### WORK REQUIRED
Verbatim output required. Print the data in full.

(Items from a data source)
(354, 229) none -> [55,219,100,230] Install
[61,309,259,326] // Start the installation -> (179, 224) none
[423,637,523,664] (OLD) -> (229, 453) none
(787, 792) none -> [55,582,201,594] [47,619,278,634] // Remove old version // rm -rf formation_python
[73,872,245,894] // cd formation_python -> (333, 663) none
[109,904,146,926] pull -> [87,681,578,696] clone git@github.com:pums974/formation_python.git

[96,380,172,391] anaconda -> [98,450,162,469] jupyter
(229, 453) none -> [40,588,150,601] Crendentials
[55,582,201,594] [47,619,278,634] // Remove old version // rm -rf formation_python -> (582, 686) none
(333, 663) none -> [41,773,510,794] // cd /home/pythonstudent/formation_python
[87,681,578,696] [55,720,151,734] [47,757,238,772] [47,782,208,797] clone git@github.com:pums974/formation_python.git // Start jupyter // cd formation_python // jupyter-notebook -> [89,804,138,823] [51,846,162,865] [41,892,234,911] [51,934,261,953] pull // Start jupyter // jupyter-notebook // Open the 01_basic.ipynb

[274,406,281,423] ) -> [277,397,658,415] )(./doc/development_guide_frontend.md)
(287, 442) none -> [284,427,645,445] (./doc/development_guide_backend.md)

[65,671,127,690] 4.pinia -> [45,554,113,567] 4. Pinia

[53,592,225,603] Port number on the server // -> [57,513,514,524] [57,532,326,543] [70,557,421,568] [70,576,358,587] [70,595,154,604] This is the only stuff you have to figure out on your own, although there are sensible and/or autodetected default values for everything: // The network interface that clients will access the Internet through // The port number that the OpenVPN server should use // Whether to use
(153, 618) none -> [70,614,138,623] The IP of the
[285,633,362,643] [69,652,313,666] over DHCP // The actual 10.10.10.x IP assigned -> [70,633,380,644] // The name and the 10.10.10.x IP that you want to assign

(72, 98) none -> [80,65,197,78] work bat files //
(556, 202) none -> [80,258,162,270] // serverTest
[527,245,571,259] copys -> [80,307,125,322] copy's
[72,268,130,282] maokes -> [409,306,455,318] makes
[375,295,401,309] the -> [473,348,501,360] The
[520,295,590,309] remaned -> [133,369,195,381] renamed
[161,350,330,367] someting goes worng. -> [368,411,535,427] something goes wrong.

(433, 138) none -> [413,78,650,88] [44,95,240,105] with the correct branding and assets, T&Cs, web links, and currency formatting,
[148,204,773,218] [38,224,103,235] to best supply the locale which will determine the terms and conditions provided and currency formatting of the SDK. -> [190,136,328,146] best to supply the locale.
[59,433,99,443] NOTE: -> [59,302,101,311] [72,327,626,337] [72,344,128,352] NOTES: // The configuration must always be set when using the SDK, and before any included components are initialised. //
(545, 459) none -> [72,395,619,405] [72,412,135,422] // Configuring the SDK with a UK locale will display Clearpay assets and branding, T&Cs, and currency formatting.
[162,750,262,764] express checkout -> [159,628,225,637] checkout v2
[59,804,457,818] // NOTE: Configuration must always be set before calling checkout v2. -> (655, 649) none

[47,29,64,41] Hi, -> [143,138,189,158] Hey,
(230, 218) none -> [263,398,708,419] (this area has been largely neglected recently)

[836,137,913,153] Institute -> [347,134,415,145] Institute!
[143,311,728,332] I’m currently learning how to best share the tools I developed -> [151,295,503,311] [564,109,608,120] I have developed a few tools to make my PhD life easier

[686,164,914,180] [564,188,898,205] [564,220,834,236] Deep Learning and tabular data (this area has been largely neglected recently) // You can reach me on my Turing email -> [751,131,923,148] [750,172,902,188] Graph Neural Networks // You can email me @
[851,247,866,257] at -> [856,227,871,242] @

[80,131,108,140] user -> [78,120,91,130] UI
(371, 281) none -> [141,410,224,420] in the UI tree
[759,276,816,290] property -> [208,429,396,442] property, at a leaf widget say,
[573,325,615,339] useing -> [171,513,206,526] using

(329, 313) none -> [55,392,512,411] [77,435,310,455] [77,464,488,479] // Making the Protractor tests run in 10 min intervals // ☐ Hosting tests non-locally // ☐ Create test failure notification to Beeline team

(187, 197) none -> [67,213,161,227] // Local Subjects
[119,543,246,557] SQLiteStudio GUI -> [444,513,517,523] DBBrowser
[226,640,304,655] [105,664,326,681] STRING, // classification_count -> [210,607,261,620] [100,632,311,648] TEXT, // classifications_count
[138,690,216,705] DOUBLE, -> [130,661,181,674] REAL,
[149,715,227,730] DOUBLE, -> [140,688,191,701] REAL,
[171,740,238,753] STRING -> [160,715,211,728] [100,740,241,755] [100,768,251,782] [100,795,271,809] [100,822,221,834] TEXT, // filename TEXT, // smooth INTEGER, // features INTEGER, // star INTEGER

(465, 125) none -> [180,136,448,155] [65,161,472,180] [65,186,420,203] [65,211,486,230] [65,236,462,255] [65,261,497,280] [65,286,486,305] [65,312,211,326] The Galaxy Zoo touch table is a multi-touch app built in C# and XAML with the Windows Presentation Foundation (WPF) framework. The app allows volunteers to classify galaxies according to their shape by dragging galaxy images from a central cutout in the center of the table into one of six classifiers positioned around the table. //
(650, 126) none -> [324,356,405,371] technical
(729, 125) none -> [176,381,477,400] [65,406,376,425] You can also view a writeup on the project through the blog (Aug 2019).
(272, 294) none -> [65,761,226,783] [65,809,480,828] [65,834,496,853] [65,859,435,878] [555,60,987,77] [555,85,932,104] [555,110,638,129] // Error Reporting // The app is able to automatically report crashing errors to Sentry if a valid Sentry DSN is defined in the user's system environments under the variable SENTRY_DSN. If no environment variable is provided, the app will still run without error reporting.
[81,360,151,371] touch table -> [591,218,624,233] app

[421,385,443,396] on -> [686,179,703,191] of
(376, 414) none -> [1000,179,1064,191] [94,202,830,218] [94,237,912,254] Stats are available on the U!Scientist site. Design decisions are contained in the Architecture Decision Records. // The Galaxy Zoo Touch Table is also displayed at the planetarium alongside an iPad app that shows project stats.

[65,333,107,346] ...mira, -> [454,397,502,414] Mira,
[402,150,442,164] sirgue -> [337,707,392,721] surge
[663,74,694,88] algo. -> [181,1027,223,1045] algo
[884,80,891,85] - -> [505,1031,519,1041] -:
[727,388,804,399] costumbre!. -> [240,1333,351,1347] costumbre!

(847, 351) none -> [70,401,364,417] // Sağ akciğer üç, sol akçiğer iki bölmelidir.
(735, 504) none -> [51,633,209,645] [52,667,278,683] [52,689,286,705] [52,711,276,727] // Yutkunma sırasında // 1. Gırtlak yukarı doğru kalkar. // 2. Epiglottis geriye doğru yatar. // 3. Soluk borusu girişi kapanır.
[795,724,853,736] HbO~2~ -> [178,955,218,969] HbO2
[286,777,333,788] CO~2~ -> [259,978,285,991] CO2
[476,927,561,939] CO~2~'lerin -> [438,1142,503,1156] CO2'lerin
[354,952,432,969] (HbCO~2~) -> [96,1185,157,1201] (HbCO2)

### COMPLETED TASK
(354, 229) none -> [55,219,100,230] Install
[61,309,259,326] // Start the installation -> (179, 224) none
[423,637,523,664] (OLD) -> (229, 453) none
(787, 792) none -> [55,582,201,594] [47,619,278,634] // Remove old version // rm -rf formation_python
[73,872,245,894] // cd formation_python -> (333, 663) none
[109,904,146,926] pull -> [87,681,578,696] clone git@github.com:pums974/formation_python.git

[96,380,172,391] anaconda -> [98,450,162,469] jupyter
(229, 453) none -> [40,588,150,601] Crendentials
[55,582,201,594] [47,619,278,634] // Remove old version // rm -rf formation_python -> (582, 686) none
(333, 663) none -> [41,773,510,794] // cd /home/pythonstudent/formation_python
[87,681,578,696] [55,720,151,734] [47,757,238,772] [47,782,208,797] clone git@github.com:pums974/formation_python.git // Start jupyter // cd formation_python // jupyter-notebook -> [89,804,138,823] [51,846,162,865] [41,892,234,911] [51,934,261,953] pull // Start jupyter // jupyter-notebook // Open the 01_basic.ipynb

[274,406,281,423] ) -> [277,397,658,415] )(./doc/development_guide_frontend.md)
(287, 442) none -> [284,427,645,445] (./doc/development_guide_backend.md)

[65,671,127,690] 4.pinia -> [45,554,113,567] 4. Pinia

[53,592,225,603] Port number on the server // -> [57,513,514,524] [57,532,326,543] [70,557,421,568] [70,576,358,587] [70,595,154,604] This is the only stuff you have to figure out on your own, although there are sensible and/or autodetected default values for everything: // The network interface that clients will access the Internet through // The port number that the OpenVPN server should use // Whether to use
(153, 618) none -> [70,614,138,623] The IP of the
[285,633,362,643] [69,652,313,666] over DHCP // The actual 10.10.10.x IP assigned -> [70,633,380,644] // The name and the 10.10.10.x IP that you want to assign

(72, 98) none -> [80,65,197,78] work bat files //
(556, 202) none -> [80,258,162,270] // serverTest
[527,245,571,259] copys -> [80,307,125,322] copy's
[72,268,130,282] maokes -> [409,306,455,318] makes
[375,295,401,309] the -> [473,348,501,360] The
[520,295,590,309] remaned -> [133,369,195,381] renamed
[161,350,330,367] someting goes worng. -> [368,411,535,427] something goes wrong.

(433, 138) none -> [413,78,650,88] [44,95,240,105] with the correct branding and assets, T&Cs, web links, and currency formatting,
[148,204,773,218] [38,224,103,235] to best supply the locale which will determine the terms and conditions provided and currency formatting of the SDK. -> [190,136,328,146] best to supply the locale.
[59,433,99,443] NOTE: -> [59,302,101,311] [72,327,626,337] [72,344,128,352] NOTES: // The configuration must always be set when using the SDK, and before any included components are initialised. //
(545, 459) none -> [72,395,619,405] [72,412,135,422] // Configuring the SDK with a UK locale will display Clearpay assets and branding, T&Cs, and currency formatting.
[162,750,262,764] express checkout -> [159,628,225,637] checkout v2
[59,804,457,818] // NOTE: Configuration must always be set before calling checkout v2. -> (655, 649) none

[47,29,64,41] Hi, -> [143,138,189,158] Hey,
(230, 218) none -> [263,398,708,419] (this area has been largely neglected recently)

[836,137,913,153] Institute -> [347,134,415,145] Institute!
[143,311,728,332] I’m currently learning how to best share the tools I developed -> [151,295,503,311] [564,109,608,120] I have developed a few tools to make my PhD life easier

[686,164,914,180] [564,188,898,205] [564,220,834,236] Deep Learning and tabular data (this area has been largely neglected recently) // You can reach me on my Turing email -> [751,131,923,148] [750,172,902,188] Graph Neural Networks // You can email me @
[851,247,866,257] at -> [856,227,871,242] @

[80,131,108,140] user -> [78,120,91,130] UI
(371, 281) none -> [141,410,224,420] in the UI tree
[759,276,816,290] property -> [208,429,396,442] property, at a leaf widget say,
[573,325,615,339] useing -> [171,513,206,526] using

(329, 313) none -> [55,392,512,411] [77,435,310,455] [77,464,488,479] // Making the Protractor tests run in 10 min intervals // ☐ Hosting tests non-locally // ☐ Create test failure notification to Beeline team

(187, 197) none -> [67,213,161,227] // Local Subjects
[119,543,246,557] SQLiteStudio GUI -> [444,513,517,523] DBBrowser
[226,640,304,655] [105,664,326,681] STRING, // classification_count -> [210,607,261,620] [100,632,311,648] TEXT, // classifications_count
[138,690,216,705] DOUBLE, -> [130,661,181,674] REAL,
[149,715,227,730] DOUBLE, -> [140,688,191,701] REAL,
[171,740,238,753] STRING -> [160,715,211,728] [100,740,241,755] [100,768,251,782] [100,795,271,809] [100,822,221,834] TEXT, // filename TEXT, // smooth INTEGER, // features INTEGER, // star INTEGER

(465, 125) none -> [180,136,448,155] [65,161,472,180] [65,186,420,203] [65,211,486,230] [65,236,462,255] [65,261,497,280] [65,286,486,305] [65,312,211,326] The Galaxy Zoo touch table is a multi-touch app built in C# and XAML with the Windows Presentation Foundation (WPF) framework. The app allows volunteers to classify galaxies according to their shape by dragging galaxy images from a central cutout in the center of the table into one of six classifiers positioned around the table. //
(650, 126) none -> [324,356,405,371] technical
(729, 125) none -> [176,381,477,400] [65,406,376,425] You can also view a writeup on the project through the blog (Aug 2019).
(272, 294) none -> [65,761,226,783] [65,809,480,828] [65,834,496,853] [65,859,435,878] [555,60,987,77] [555,85,932,104] [555,110,638,129] // Error Reporting // The app is able to automatically report crashing errors to Sentry if a valid Sentry DSN is defined in the user's system environments under the variable SENTRY_DSN. If no environment variable is provided, the app will still run without error reporting.
[81,360,151,371] touch table -> [591,218,624,233] app

[421,385,443,396] on -> [686,179,703,191] of
(376, 414) none -> [1000,179,1064,191] [94,202,830,218] [94,237,912,254] Stats are available on the U!Scientist site. Design decisions are contained in the Architecture Decision Records. // The Galaxy Zoo Touch Table is also displayed at the planetarium alongside an iPad app that shows project stats.

[65,333,107,346] ...mira, -> [454,397,502,414] Mira,
[402,150,442,164] sirgue -> [337,707,392,721] surge
[663,74,694,88] algo. -> [181,1027,223,1045] algo
[884,80,891,85] - -> [505,1031,519,1041] -:
[727,388,804,399] costumbre!. -> [240,1333,351,1347] costumbre!

(847, 351) none -> [70,401,364,417] // Sağ akciğer üç, sol akçiğer iki bölmelidir.
(735, 504) none -> [51,633,209,645] [52,667,278,683] [52,689,286,705] [52,711,276,727] // Yutkunma sırasında // 1. Gırtlak yukarı doğru kalkar. // 2. Epiglottis geriye doğru yatar. // 3. Soluk borusu girişi kapanır.
[795,724,853,736] HbO~2~ -> [178,955,218,969] HbO2
[286,777,333,788] CO~2~ -> [259,978,285,991] CO2
[476,927,561,939] CO~2~'lerin -> [438,1142,503,1156] CO2'lerin
[354,952,432,969] (HbCO~2~) -> [96,1185,157,1201] (HbCO2)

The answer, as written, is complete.